Acórdão nº 959/10.0TBGRD.C1 de Court of Appeal of Coimbra (Portugal), 23 de Fevereiro de 2011
Magistrado Responsável | TELES PEREIRA |
Data da Resolução | 23 de Fevereiro de 2011 |
Emissor | Court of Appeal of Coimbra (Portugal) |
Acordam na Secção Cível do Tribunal da Relação de Coimbra I – A Causa 1.
Em 10 de Julho de 2010[1], A… (A. e Apelante neste recurso) demandou, na jurisdição comum (correspondente ao Tribunal Judicial da Guarda), o Juiz de Direito, L… (R. e aqui Apelado), pedindo a condenação deste a satisfazer-lhe a indemnização de um cêntimo (€0,01) e a cumulativa declaração, pelo Tribunal, “da ilegalidade da conduta do R.” consubstanciada na seguinte afirmação por este proferida, dirigindo-se à A., no decurso da inquirição desta como testemunha no âmbito de uma providência cautelar julgada pelo R. no 3º Juízo do Tribunal Judicial da Guarda, no dia 12/03/2008: “se a minha mãe soubesse que tinha uma colega que não sabia calcular o volume da água, ia ficar muito triste”[2].

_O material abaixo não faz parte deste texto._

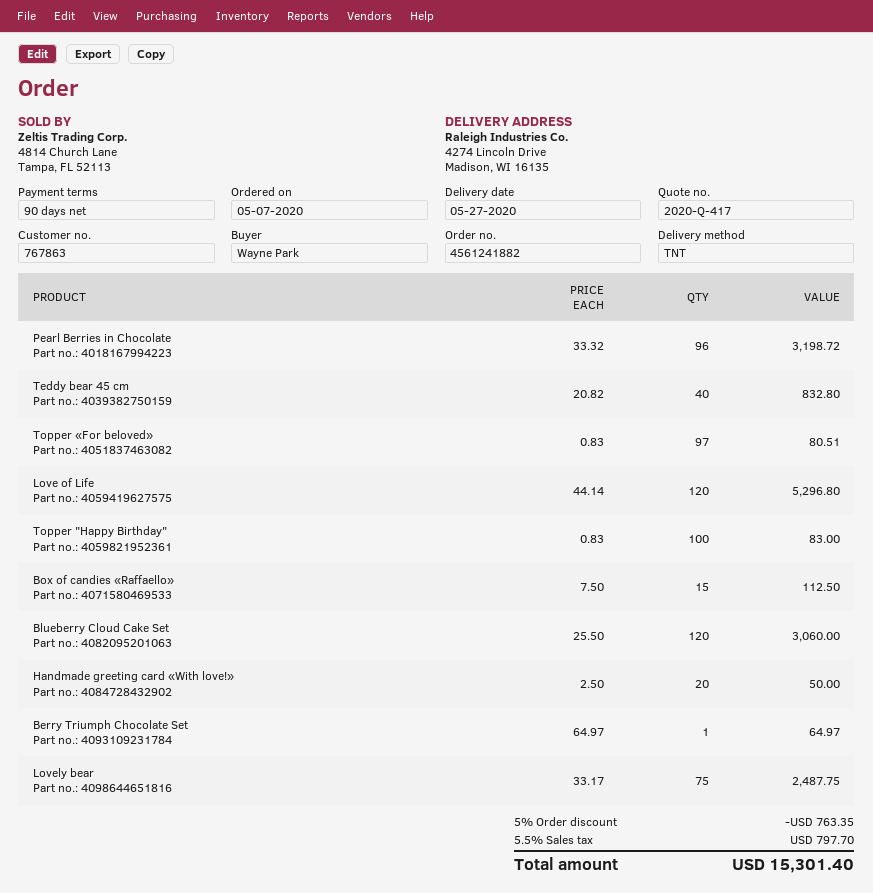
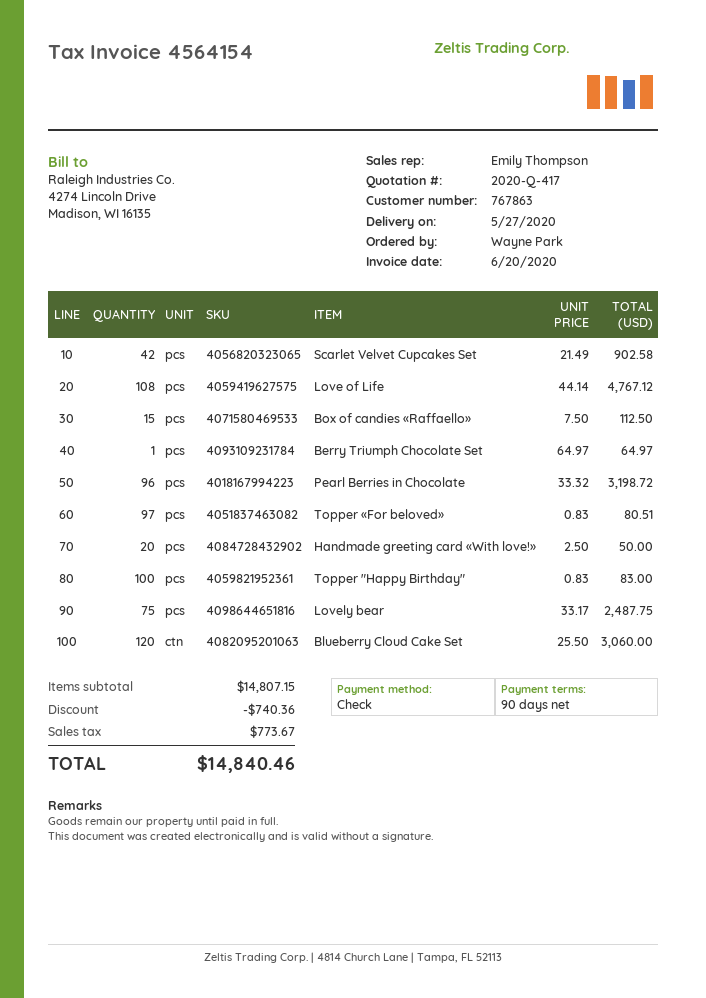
Teddy bear 45 cm: 40 x 20.82 = 832.80 -> none
Love of Life: 120 x 44.14 = 5296.80 -> 108 x 44.14 = 4767.12
Scarlet Velvet Cupcakes Set: none -> 42 x 21.49 = 902.58
discount: 763.35 -> 740.36
tax: 797.70 -> 773.67
total: 15301.40 -> 14840.46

Funda a A. este pedido numa imputação delitual ao R. [artigo 483º do Código Civil (CC)], reportada esta a danos não patrimoniais[3], atribuindo à acção o valor de €5.000,01.
1.1.
Contestou o R. invocando – e cingimos o presente relato ao que na contestação apresenta interesse face ao tema deste recurso – a incompetência material dos tribunais comuns[4].
1.2.
No articulado de réplica (fls. 46/55) – e continuamos relatar, tão-só, o que apresenta relevância para este recurso – solicitou a A. que fossem mandados “riscar” na contestação do R. “[…] os pontos 25., 26., 27., 28. (no que diz respeito à referência ao mandatário dos requerentes da providência cautelar), 47., 48., 49., 52., 53., 54., 55. e 56 […], por referirem factos que nada têm a ver com a A., apenas testemunha nomeada e ouvida pelo tribunal, e por serem também ofensivos, no seu intrínseco desinteresse absoluto quanto à discussão da causa, para com o mandatário que aqui constituiu” (transcrição de fls. 54/55).
1.3.
Finda a fase dos articulados, apreciou o Tribunal, através da Sentença de fls. 57/62 – esta constitui a decisão objecto do presente recurso –, a questão da competência material suscitada pelo R., proferindo a tal respeito a seguinte decisão: “[…] Em face de todo o exposto e ainda ao abrigo dos artigos 102º/1 e 105º/1, ambos do CPC, julgo o presente Tribunal incompetente em razão da matéria para conhecer o presente litígio, sendo competentes os Tribunais Administrativos, absolvendo-se o réu da instância.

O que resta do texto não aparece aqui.